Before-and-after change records
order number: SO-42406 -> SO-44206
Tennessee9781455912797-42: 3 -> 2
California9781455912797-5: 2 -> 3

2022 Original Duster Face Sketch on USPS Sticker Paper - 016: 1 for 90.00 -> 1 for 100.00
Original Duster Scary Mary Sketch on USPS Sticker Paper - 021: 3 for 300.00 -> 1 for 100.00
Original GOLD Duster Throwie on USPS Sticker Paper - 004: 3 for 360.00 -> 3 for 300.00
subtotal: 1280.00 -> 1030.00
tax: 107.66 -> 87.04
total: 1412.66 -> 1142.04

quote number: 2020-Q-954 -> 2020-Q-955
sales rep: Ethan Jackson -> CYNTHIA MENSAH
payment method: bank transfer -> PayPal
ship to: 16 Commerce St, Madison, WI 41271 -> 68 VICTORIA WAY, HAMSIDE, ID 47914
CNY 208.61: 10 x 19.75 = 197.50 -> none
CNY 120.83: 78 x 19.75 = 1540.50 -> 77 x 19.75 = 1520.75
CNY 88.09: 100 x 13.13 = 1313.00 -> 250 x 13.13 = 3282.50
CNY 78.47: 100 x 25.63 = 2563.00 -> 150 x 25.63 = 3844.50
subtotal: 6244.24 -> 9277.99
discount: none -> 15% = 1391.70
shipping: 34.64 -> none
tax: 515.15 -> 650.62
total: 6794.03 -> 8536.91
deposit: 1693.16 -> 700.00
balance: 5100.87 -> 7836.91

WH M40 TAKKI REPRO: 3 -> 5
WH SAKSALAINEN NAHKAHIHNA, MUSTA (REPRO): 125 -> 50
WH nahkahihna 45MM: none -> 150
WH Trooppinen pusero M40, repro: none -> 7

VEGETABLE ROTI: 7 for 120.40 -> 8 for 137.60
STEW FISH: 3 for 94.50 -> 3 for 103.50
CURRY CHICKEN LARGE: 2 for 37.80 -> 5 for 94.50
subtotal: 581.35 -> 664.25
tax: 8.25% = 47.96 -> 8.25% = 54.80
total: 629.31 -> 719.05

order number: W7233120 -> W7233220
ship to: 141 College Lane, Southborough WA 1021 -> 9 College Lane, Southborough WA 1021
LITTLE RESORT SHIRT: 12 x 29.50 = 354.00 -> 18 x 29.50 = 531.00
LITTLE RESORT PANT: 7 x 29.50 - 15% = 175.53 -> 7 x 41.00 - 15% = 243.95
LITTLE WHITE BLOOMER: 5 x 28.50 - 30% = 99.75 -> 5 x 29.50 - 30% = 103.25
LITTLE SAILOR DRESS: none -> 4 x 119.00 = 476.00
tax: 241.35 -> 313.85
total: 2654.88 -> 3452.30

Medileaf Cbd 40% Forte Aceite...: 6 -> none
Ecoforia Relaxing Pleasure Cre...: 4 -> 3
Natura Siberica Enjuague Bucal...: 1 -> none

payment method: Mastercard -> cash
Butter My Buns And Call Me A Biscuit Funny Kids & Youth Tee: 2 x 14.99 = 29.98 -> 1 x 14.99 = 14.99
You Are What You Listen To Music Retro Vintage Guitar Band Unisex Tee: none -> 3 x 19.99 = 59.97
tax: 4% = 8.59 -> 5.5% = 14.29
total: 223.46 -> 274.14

*Goal of the exercise:* Write out the complete set of records exactly as given.

*Output of the task:*
order number: SO-42406 -> SO-44206
Tennessee9781455912797-42: 3 -> 2
California9781455912797-5: 2 -> 3

2022 Original Duster Face Sketch on USPS Sticker Paper - 016: 1 for 90.00 -> 1 for 100.00
Original Duster Scary Mary Sketch on USPS Sticker Paper - 021: 3 for 300.00 -> 1 for 100.00
Original GOLD Duster Throwie on USPS Sticker Paper - 004: 3 for 360.00 -> 3 for 300.00
subtotal: 1280.00 -> 1030.00
tax: 107.66 -> 87.04
total: 1412.66 -> 1142.04

quote number: 2020-Q-954 -> 2020-Q-955
sales rep: Ethan Jackson -> CYNTHIA MENSAH
payment method: bank transfer -> PayPal
ship to: 16 Commerce St, Madison, WI 41271 -> 68 VICTORIA WAY, HAMSIDE, ID 47914
CNY 208.61: 10 x 19.75 = 197.50 -> none
CNY 120.83: 78 x 19.75 = 1540.50 -> 77 x 19.75 = 1520.75
CNY 88.09: 100 x 13.13 = 1313.00 -> 250 x 13.13 = 3282.50
CNY 78.47: 100 x 25.63 = 2563.00 -> 150 x 25.63 = 3844.50
subtotal: 6244.24 -> 9277.99
discount: none -> 15% = 1391.70
shipping: 34.64 -> none
tax: 515.15 -> 650.62
total: 6794.03 -> 8536.91
deposit: 1693.16 -> 700.00
balance: 5100.87 -> 7836.91

WH M40 TAKKI REPRO: 3 -> 5
WH SAKSALAINEN NAHKAHIHNA, MUSTA (REPRO): 125 -> 50
WH nahkahihna 45MM: none -> 150
WH Trooppinen pusero M40, repro: none -> 7

VEGETABLE ROTI: 7 for 120.40 -> 8 for 137.60
STEW FISH: 3 for 94.50 -> 3 for 103.50
CURRY CHICKEN LARGE: 2 for 37.80 -> 5 for 94.50
subtotal: 581.35 -> 664.25
tax: 8.25% = 47.96 -> 8.25% = 54.80
total: 629.31 -> 719.05

order number: W7233120 -> W7233220
ship to: 141 College Lane, Southborough WA 1021 -> 9 College Lane, Southborough WA 1021
LITTLE RESORT SHIRT: 12 x 29.50 = 354.00 -> 18 x 29.50 = 531.00
LITTLE RESORT PANT: 7 x 29.50 - 15% = 175.53 -> 7 x 41.00 - 15% = 243.95
LITTLE WHITE BLOOMER: 5 x 28.50 - 30% = 99.75 -> 5 x 29.50 - 30% = 103.25
LITTLE SAILOR DRESS: none -> 4 x 119.00 = 476.00
tax: 241.35 -> 313.85
total: 2654.88 -> 3452.30

Medileaf Cbd 40% Forte Aceite...: 6 -> none
Ecoforia Relaxing Pleasure Cre...: 4 -> 3
Natura Siberica Enjuague Bucal...: 1 -> none

payment method: Mastercard -> cash
Butter My Buns And Call Me A Biscuit Funny Kids & Youth Tee: 2 x 14.99 = 29.98 -> 1 x 14.99 = 14.99
You Are What You Listen To Music Retro Vintage Guitar Band Unisex Tee: none -> 3 x 19.99 = 59.97
tax: 4% = 8.59 -> 5.5% = 14.29
total: 223.46 -> 274.14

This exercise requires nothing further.